Things have changed for me, and that's ok
Alexis ran onto screen, a water gun clutched closely to her.
I feel the same, I'm on my way and I say
"This isn't fair!! You guys already chucked a whole bucket of water on me!!"
Things have changed for me and that's okay
That was when we started singing Happy Birthday to her.
I feel the same and I say
It was unusual to think that we had all experienced our birthdays in those three months, but we had only celebrated Alexis's.
Things have changed for me (Well, things have changed for me)
I took in a shaky breath as I recalled which image was next.
And that's okay (Come on, everybody lets dance and sing)
I clicked the arrow key on the laptop and an image of Hugo and I smiling with our arms thrown above our heads is displayed.
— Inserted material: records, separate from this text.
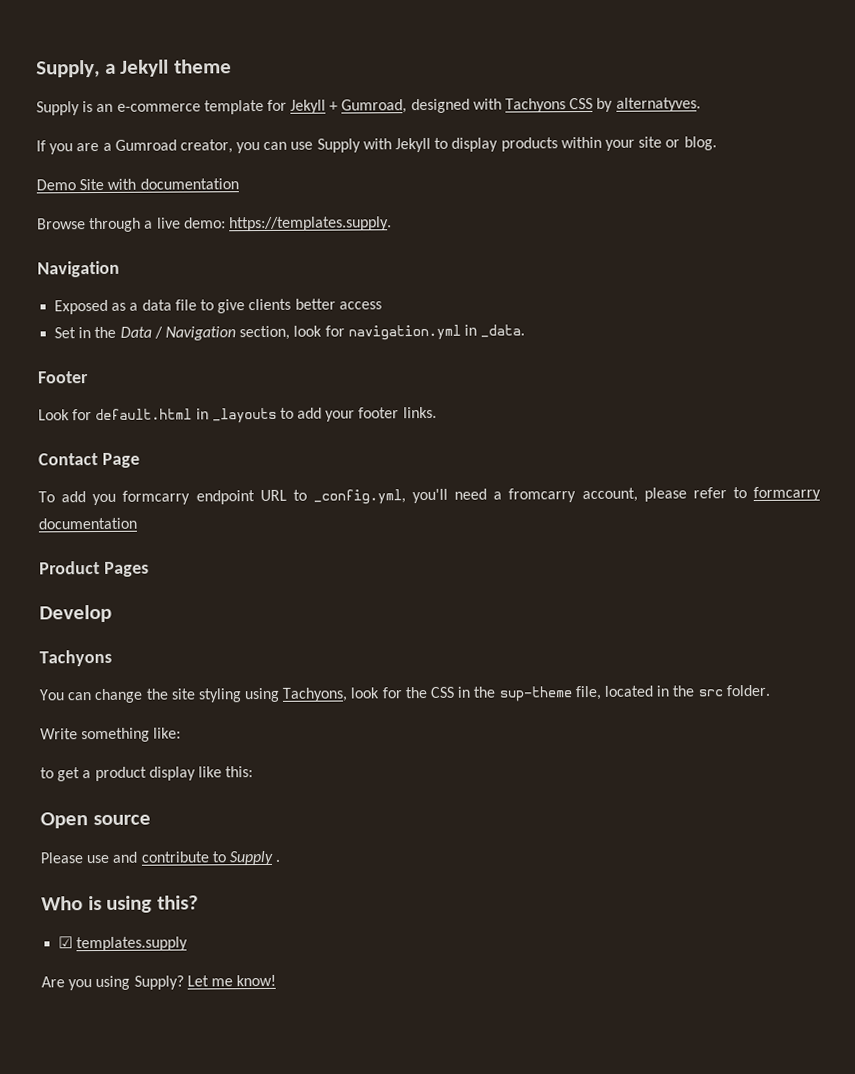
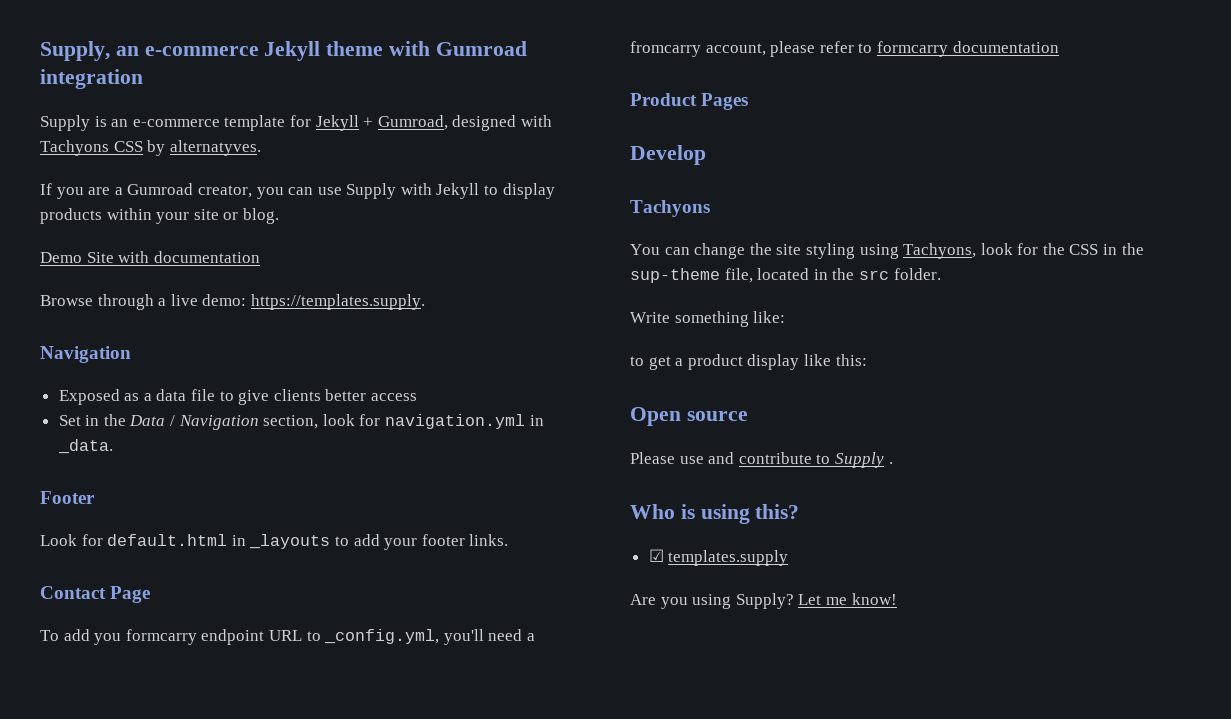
[104,63,116,74] a -> [115,46,259,56] an e-commerce
(233, 66) none -> [389,41,527,56] [40,69,143,89] with Gumroad integration

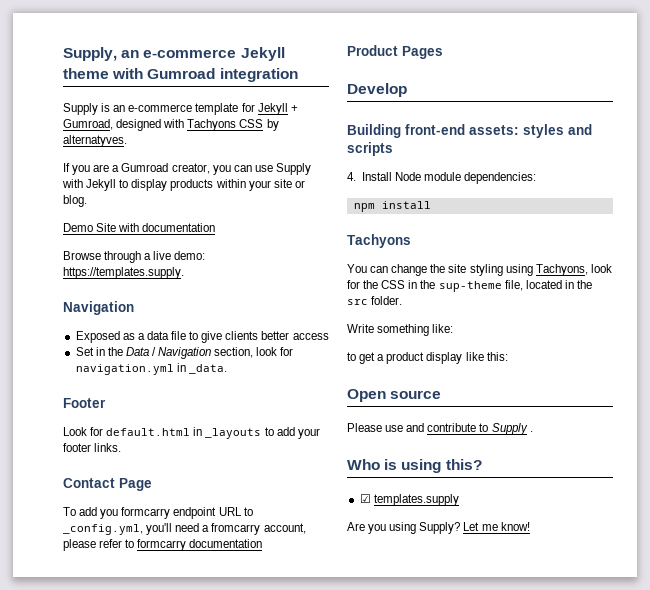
(706, 155) none -> [347,124,592,138] [347,142,393,156] [347,172,537,184] [353,201,431,212] // Building front-end assets: styles and scripts // 4. Install Node module dependencies: // npm install

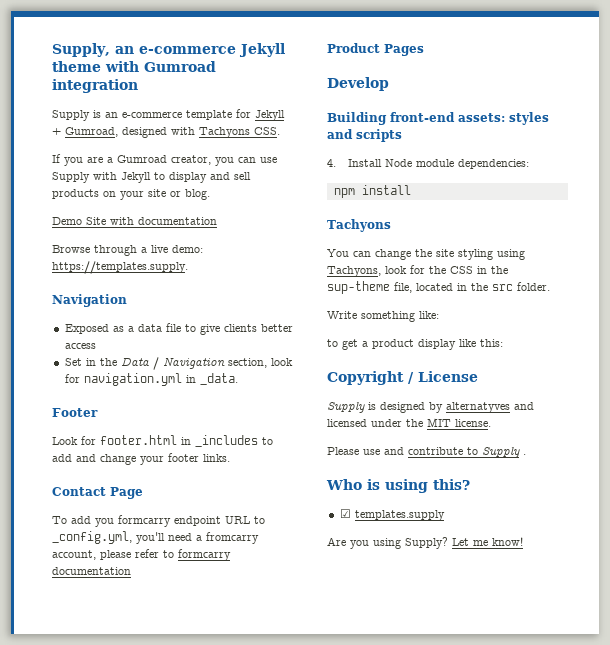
[239,119,279,131] [63,135,127,147] CSS by alternatyves. -> [254,127,280,135] CSS.
[170,179,246,191] products within -> [210,172,251,180] [52,189,116,199] and sell products on
[106,427,295,439] default.html in _layouts to add -> [100,435,273,447] [52,454,136,465] footer.html in _includes to add and change
[347,389,442,402] Open source -> [327,371,478,385] [327,402,534,413] [327,418,491,427] Copyright / License // Supply is designed by alternatyves and licensed under the MIT license.

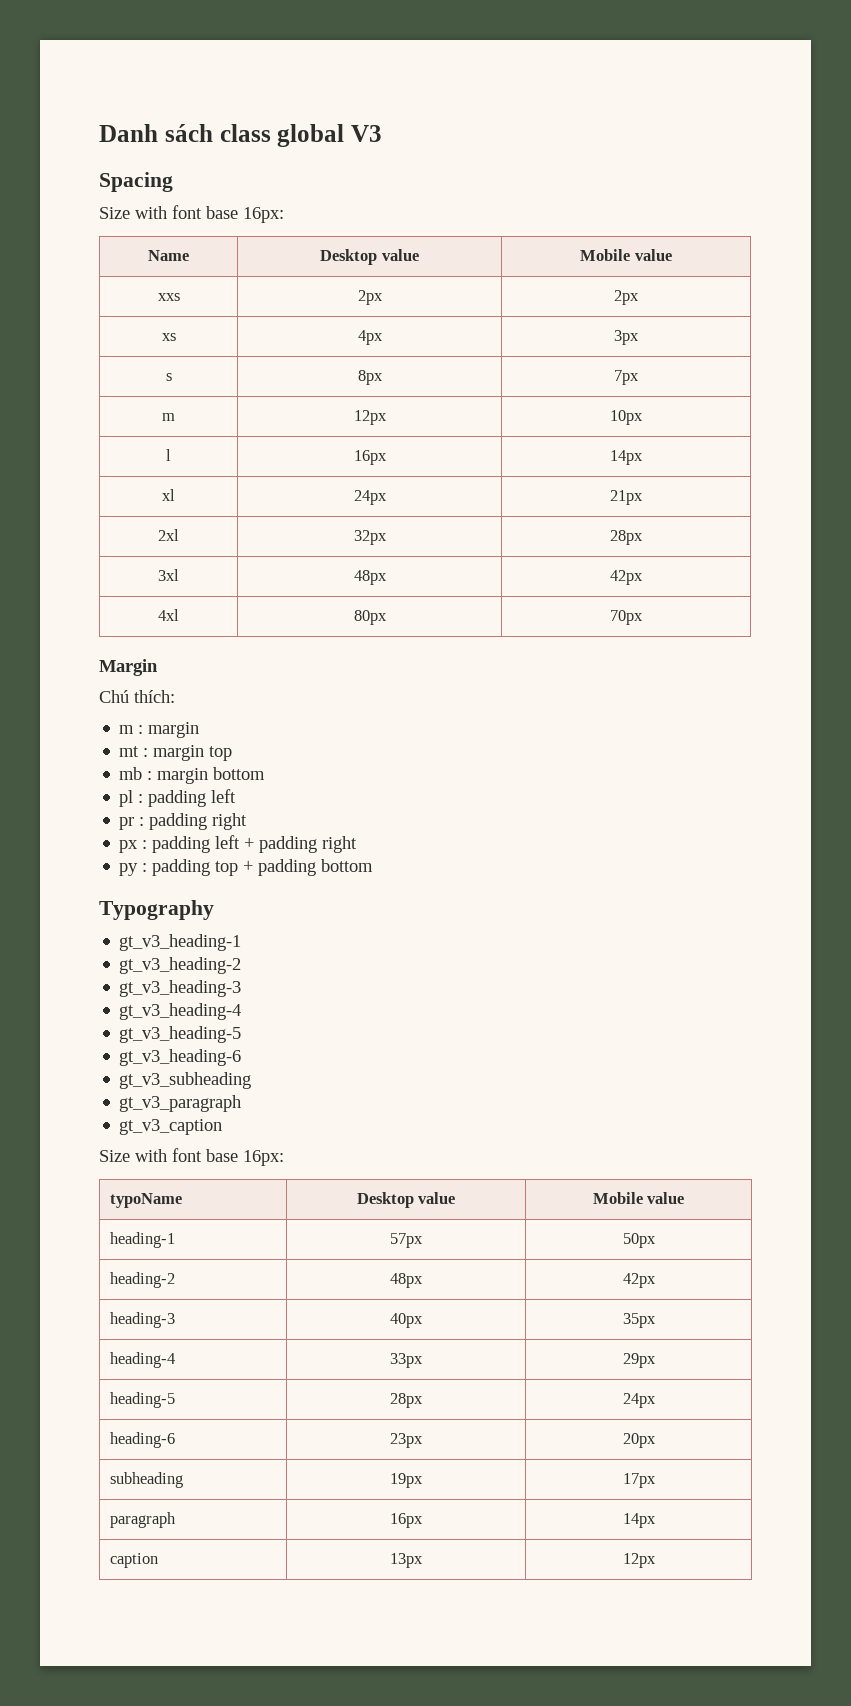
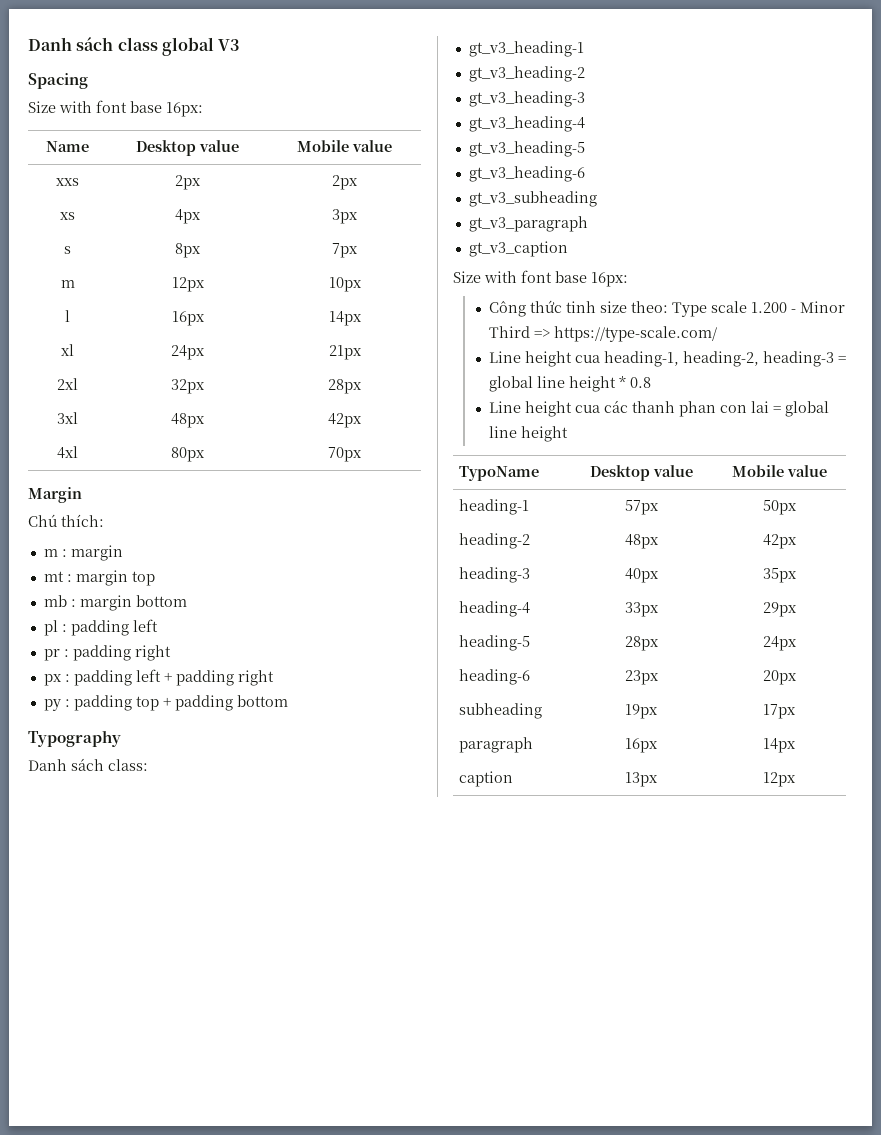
(214, 910) none -> [28,758,148,771] // Danh sách class:
[110,1193,183,1208] // typoName -> [488,300,845,317] [488,326,717,342] [488,351,846,367] [488,376,651,392] [488,400,829,417] [488,426,568,442] [459,466,540,481] // Công thức tinh size theo: Type scale 1.200 - Minor Third => https://type-scale.com/ // Line height cua heading-1, heading-2, heading-3 = global line height * 0.8 // Line height cua các thanh phan con lai = global line height // TypoName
I couldn't recall specifically why we were so happy, but it didn't matter now.
I feel the same (I'm singing it all night long)
The things I would do to be back in that moment where he seemed so happy.
And I say (Come on everybody, yeah, join along I'm singing)
Too anyone else that single photo might not have meant much.
Things have changed for me (Well, things have changed for me)
But I held a special place for it in my heart.
And that's okay (Come everyone lets dance and sing)
Because that was the moment, I realized I loved him.
I feel the same (I'm singing it all night long)
There's something beautiful about it. All of it. Something beautiful about being alive and something beautiful about him being gone. Maybe even poetic.
And I say (Come on, everybody, yeah sing along)
Maybe it was a mistake or maybe it was how it was supposed to be. Maybe Hugo was meant to die, and we were all meant to grieve him together in this moment as we watch the memories, we shared with him these past fifteen weeks.
Things have changed for me, and that's okay
The video stuttered for a moment and I moved to the laptop so that I could disconnect it from the projected when a new video began playing.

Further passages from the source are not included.